The new edition of the Shorter Oxford English Dictionary has done away with hyphens in about 16,000 words, reports Simon Rabinovitch for
Reuters.
Bumble-bee is now bumblebee, ice-cream is ice cream and pot-belly is pot belly.
And if you've got a problem, don't be such a crybaby (formerly cry-baby).
The hyphen has been squeezed as informal ways of communicating, honed in text messages and emails, spread on Web sites and seep into newspapers and books.
"People are not confident about using hyphens anymore, they're not really sure what they are for," said Angus Stevenson, editor of the Shorter OED, the sixth edition of which was published this week.
There's comment on several sites, including from Russell Smith in the
Canadian Globe and Mail, and, from Ben Zimmer on the
Oxford University Press Blog.
Some compounds are in no danger of losing their hyphens. It’s hard to imagine the standard spelling of mother-in-law changing to mother in law or even more strangely motherinlaw (though there are no doubt some people somewhere who choose to spell it that way). And we seem to like using hyphens to set off certain prefixes like all-, ex-, quasi-, and self-, as in all-encompassing, ex-wife, quasi-legal, and self-esteem.

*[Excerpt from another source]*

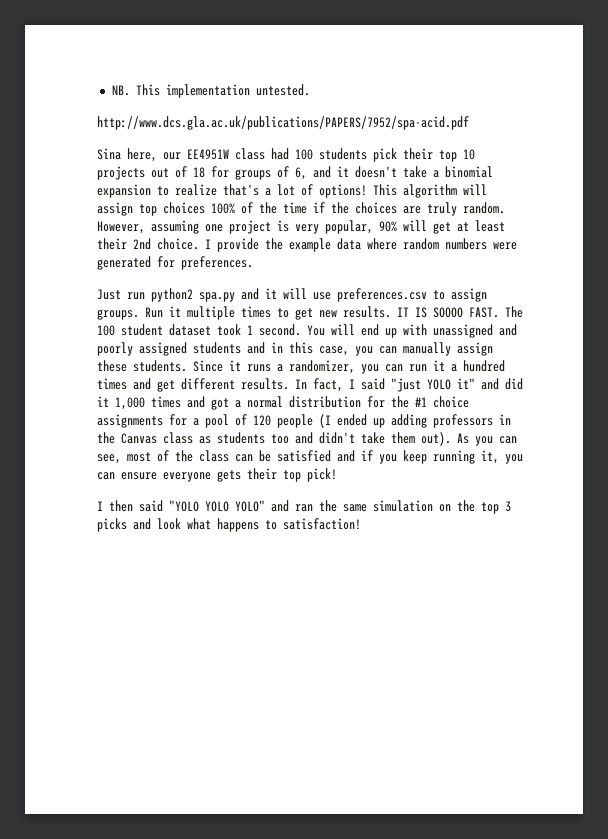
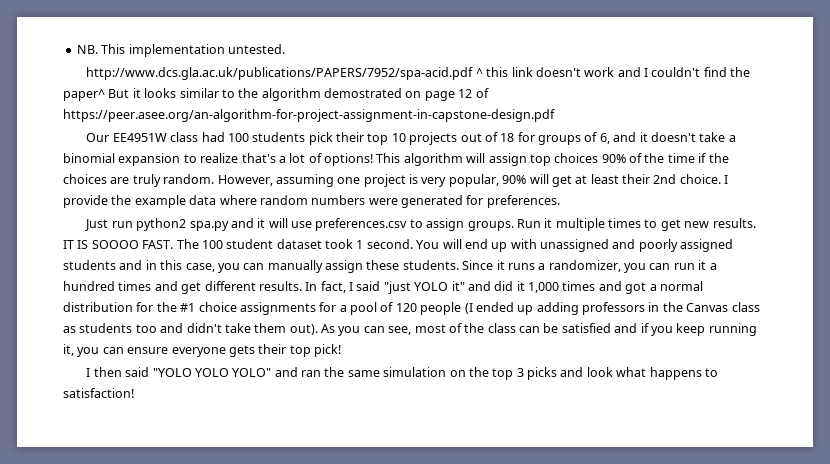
[97,148,181,162] // Sina here, our -> [475,67,751,77] [63,88,489,101] [63,109,555,122] [86,133,110,142] ^ this link doesn't work and I couldn't find the paper^ But it looks similar to the algorithm demostrated on page 12 of https://peer.asee.org/an-algorithm-for-project-assignment-in-capstone-design.pdf // Our
[211,203,235,214] 100% -> [601,154,626,163] 90%

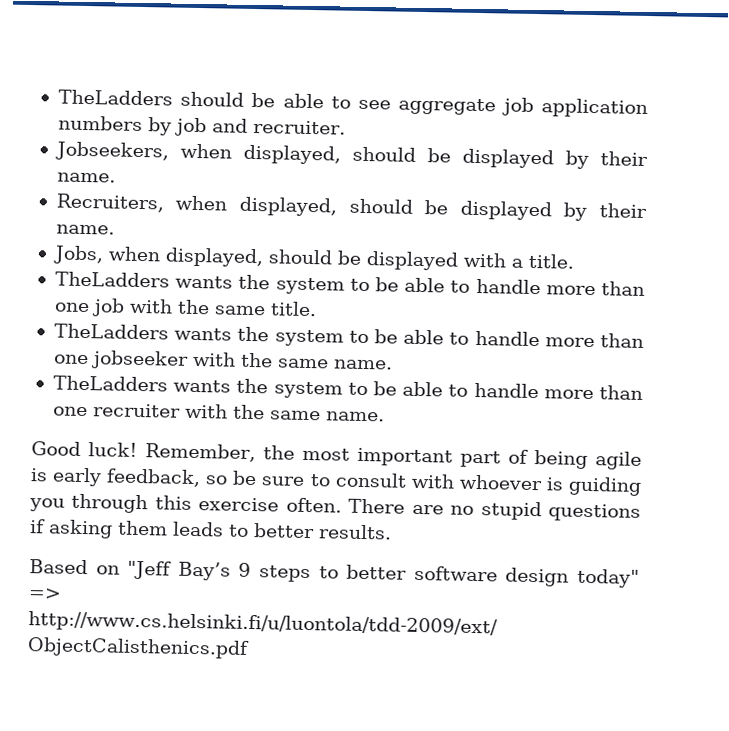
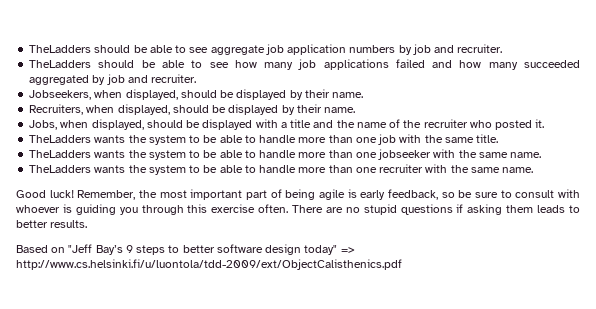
(346, 127) none -> [29,59,580,70] [29,74,197,85] // TheLadders should be able to see how many job applications failed and how many succeeded aggregated by job and recruiter.
[527,253,575,269] title. -> [290,119,545,130] title and the name of the recruiter who posted it.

Moreover, when it comes to prefixes, the hyphen is favored when the root word is capitalized (anti-American, pre-Christian) or when two vowels need to be separated (anti-intellectual, pre-eminent). But with prefixes too, there are no straightforward guidelines for when to hyphenate, and some hyphens simply fade over time as a word becomes more common. Yesterday’s post-modern is today’s postmodern.